A small taste of institutional ableism

I recently had minor surgery, and my discharge instructions included “Limit climbing stairs to once or twice daily.” I physically *can* do stairs, but my abs get a bit cranky, and I understand the recommendation that I not push it.  Since I work on the second floor in an old building with crappy elevators, it’s been an “interesting” week.

To start out with, I really wish that my doctor, or the hospital, or *somebody* had let me know about the stairs thing at some point in the months leading up to this surgery, rather than only finding out in my discharge instructions. My workplace isn’t exactly conducive to mobility issues.  I work on the second floor, with another little half flight of stairs leading up to my work area. Fortunately, there’s at least a “Porch Lift,” a little elevator designed for a single person to ride up.  The building next door, where I attend meetings occasionally, has a third floor cube farm with *no* elevator access.

So, I came in on Monday, took the elevator up to the second floor and walked up to the disability elevator, only to find that it needs a key to operate.  I, of course, did not have said key.  I walked up the half flight of stairs and looked for the guy who I figured would be in charge of such things.  I didn’t see him, but I did see that the elevator key was in the elevator at the upper entrance.  I grabbed it and shot him an email.  He let me know that there’s another key, which one of the high-level managers has, so I asked said manager for that key.  The elevator requires a key to open the door on both levels, and a third key to actually operate it.  If you hang onto the key when you go down, you can use it again coming back up, but you have to remember to take it each time. Once I got the third key, I could just leave them both in place.

This elevator is a groaning, clunking monstrosity. It takes twice as long to go up half a story than the regular (and also temperamental) one, and it loudly announces your comings and goings to everyone on the floor.  It’s also open at the top, with a half door. A coworker mentioned to me that when a guy who used a wheelchair used to work there, it got stuck, and someone had to jump down to physically get him out. (Facilities has a two-hour turnaround for elevator emergencies.)

Since the surgery was kind of personal, it was also *awesome* to have the noisy elevator announce to everyone that I was using it.  But I definitely mentioned the surgery, without giving details, to anyone who commented on the elevator use, because I didn’t want comments later on me being too fat and/or lazy to take the stairs. (My coworkers are a bunch of smartasses, which I love, but the line between smartass and jackass gets crossed on a regular basis, and there’s a lot of teasing that can get mean-spirited.)

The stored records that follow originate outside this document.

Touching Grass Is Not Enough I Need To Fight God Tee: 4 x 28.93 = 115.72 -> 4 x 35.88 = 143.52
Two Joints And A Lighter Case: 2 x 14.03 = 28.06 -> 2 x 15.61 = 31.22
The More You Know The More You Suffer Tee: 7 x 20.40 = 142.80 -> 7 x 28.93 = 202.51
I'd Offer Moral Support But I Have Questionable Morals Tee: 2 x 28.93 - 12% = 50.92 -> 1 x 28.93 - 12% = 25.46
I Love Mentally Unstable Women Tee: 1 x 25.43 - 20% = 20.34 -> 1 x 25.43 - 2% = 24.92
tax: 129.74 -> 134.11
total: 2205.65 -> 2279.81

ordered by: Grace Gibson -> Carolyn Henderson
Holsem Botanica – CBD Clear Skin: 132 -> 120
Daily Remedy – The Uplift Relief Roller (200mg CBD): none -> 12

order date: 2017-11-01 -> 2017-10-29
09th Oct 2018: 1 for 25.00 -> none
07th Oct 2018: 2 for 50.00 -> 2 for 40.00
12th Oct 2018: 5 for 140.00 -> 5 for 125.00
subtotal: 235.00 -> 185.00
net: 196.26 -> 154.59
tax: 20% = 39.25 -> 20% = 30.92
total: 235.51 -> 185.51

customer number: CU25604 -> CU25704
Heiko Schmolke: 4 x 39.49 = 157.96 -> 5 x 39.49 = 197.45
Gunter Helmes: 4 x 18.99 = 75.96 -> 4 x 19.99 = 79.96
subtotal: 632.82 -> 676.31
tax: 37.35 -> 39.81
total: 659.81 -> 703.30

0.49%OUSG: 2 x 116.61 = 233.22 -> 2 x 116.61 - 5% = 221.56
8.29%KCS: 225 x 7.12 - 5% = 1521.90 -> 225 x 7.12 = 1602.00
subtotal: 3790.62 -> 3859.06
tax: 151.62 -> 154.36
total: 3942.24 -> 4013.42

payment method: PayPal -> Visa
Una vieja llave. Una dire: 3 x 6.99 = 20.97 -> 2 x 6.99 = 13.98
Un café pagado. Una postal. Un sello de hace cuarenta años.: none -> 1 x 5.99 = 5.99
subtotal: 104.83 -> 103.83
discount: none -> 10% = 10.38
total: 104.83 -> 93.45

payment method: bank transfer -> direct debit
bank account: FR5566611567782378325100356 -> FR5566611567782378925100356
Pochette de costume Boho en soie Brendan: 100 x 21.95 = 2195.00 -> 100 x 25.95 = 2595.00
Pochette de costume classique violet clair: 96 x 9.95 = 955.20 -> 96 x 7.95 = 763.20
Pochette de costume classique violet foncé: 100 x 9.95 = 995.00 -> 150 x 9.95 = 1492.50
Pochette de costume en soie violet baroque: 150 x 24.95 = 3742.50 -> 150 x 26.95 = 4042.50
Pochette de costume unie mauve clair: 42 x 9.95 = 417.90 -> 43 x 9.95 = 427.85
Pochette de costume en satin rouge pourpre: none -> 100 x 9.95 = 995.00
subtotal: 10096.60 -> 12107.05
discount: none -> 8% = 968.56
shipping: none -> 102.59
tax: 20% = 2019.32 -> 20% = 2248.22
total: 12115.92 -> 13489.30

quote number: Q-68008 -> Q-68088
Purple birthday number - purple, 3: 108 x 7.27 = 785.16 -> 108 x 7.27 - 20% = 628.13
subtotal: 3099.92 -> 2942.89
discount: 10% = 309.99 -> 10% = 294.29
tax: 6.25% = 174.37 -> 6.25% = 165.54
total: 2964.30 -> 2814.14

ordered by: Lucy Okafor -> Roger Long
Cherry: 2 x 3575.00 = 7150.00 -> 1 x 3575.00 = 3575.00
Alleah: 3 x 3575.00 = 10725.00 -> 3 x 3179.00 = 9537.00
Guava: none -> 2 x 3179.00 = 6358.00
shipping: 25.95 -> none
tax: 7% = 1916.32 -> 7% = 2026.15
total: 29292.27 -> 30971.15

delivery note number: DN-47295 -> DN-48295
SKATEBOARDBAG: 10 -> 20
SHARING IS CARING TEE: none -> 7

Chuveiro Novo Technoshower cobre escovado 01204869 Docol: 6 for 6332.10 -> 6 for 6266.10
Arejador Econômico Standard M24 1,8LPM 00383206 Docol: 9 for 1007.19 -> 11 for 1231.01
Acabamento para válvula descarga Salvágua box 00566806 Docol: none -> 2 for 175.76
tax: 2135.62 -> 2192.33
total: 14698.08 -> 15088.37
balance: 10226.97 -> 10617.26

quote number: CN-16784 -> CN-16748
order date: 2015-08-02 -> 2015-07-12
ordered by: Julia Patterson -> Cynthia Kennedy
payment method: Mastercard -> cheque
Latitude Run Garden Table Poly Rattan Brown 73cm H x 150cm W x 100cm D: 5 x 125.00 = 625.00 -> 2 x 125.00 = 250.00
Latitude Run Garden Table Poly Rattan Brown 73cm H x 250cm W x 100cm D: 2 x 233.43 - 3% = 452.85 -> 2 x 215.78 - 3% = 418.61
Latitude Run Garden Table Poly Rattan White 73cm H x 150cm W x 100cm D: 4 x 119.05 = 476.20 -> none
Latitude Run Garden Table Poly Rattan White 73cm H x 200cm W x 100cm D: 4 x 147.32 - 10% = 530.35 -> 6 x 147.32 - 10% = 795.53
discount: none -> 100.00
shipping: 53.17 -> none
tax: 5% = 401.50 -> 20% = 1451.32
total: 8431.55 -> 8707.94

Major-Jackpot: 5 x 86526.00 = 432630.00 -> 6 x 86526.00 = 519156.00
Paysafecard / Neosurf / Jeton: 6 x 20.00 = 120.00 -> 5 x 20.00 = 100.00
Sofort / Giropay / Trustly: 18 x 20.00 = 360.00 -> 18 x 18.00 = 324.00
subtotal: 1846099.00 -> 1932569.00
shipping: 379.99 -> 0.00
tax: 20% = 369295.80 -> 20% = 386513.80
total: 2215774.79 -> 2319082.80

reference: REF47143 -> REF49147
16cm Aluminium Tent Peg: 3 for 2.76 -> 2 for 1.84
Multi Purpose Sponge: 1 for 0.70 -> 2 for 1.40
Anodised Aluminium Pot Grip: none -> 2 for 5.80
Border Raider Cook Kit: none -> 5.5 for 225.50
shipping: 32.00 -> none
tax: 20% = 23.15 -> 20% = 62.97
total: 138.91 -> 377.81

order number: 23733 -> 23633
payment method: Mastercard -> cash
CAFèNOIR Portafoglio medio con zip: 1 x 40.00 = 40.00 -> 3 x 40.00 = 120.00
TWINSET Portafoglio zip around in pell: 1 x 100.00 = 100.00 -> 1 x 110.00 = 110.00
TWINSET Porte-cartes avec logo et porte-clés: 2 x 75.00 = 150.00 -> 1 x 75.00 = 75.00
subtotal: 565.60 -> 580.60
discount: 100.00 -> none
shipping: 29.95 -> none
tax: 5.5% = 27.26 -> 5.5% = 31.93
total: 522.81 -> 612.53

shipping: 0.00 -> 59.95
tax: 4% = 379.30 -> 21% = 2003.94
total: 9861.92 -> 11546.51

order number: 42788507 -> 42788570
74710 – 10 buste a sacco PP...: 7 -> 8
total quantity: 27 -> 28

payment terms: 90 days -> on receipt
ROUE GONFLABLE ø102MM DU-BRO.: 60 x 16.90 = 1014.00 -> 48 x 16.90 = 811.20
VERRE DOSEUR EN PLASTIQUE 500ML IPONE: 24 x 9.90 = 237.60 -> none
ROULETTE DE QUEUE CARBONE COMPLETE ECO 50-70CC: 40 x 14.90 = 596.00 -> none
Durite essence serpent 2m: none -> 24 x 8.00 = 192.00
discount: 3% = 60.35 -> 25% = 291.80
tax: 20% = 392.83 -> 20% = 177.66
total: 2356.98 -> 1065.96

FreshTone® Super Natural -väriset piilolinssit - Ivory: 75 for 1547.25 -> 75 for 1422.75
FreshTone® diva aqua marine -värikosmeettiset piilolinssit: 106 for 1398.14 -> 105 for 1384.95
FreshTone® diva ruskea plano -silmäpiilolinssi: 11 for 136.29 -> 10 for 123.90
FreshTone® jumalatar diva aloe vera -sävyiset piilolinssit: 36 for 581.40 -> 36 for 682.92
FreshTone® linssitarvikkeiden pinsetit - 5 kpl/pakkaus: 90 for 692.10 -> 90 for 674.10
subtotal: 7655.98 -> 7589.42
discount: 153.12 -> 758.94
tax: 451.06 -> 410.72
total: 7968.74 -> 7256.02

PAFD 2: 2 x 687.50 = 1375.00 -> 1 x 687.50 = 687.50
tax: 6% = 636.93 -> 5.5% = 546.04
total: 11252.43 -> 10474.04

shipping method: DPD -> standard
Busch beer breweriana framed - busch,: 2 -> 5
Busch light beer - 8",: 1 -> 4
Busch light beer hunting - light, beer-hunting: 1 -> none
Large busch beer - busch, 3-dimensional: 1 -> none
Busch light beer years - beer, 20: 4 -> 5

I should mention that, with the exception of a sink and a coffee pot, all the workplace amenities are down on the second floor proper, so I’ve been using this elevator not just to come in in the morning and leave in the evening, but at lunch and every time I visit the restroom and the water fountain. Or the vending machine. Or the kitchen. And since I usually eat breakfast at work, either an oatmeal packet that needs to be microwaved or a Pop-Tart from the vending machine, that’s another trip.

Just when I thought I could not despise this elevator any more, I got in, held down the button, and it descended about three inches and stopped dead. I tried taking the key out and putting it back in, pressing the button again, and bringing it back up then trying again. No joy.  I mentioned it to the appropriate coworker, who emailed the facilities folks. He let me know a couple hours later that they hadn’t responded.

At some point, I just about cried. It was 10ish, and I hadn’t grabbed breakfast, and all I wanted was to go down to the vending machine and get a freaking Pop-Tart. I figured I should wait, though, because the elevator could be down all day and I should save my couple trips up the stairs for lunch and bathroom breaks.  I ended up calling my husband, who works in the building next door, and asked him to bring me a Pop-Tart. He did, because he’s awesome.

Later, I tried the elevator again and discovered that when the half door on the top floor closes automatically, it doesn’t close all the way.  And, strangely enough, the elevator won’t descend unless the door is closed.  Which is a lovely safety feature, except for the fact that the door stops about an inch before it’s actually closed, leaving me to swear a lot and try vainly to get someone to check it.

Before I figured out what was wrong with the elevator, I called my boss and asked if I could move to another location temporarily.  He went off to check who was out on travel or vacation, and he did actually find me another spot. I ended up not needing it, but the actual people I work with have been really helpful. The building design itself, not so much.

For me, this is an annoying inconvenience that will be over Friday afternoon. Even if the elevator dies completely, it probably won’t do damage for me to go up the stairs an extra time or two.  At worst, it’ll hurt some. But for someone with a long-term disability, this would be a nightmare.  That wheelchair-using coworker who used to work in the building?  Yeah, they had to move him somewhere else because of elevator issues.  The elevator would be down, and he’d be stuck in the lobby for two hours instead of being able to come upstairs and do his job.

Nobody intended that certain areas of the building be unusable for people with mobility issues.  Technically, the building is presumably ADA compliant. But in practice, ouch.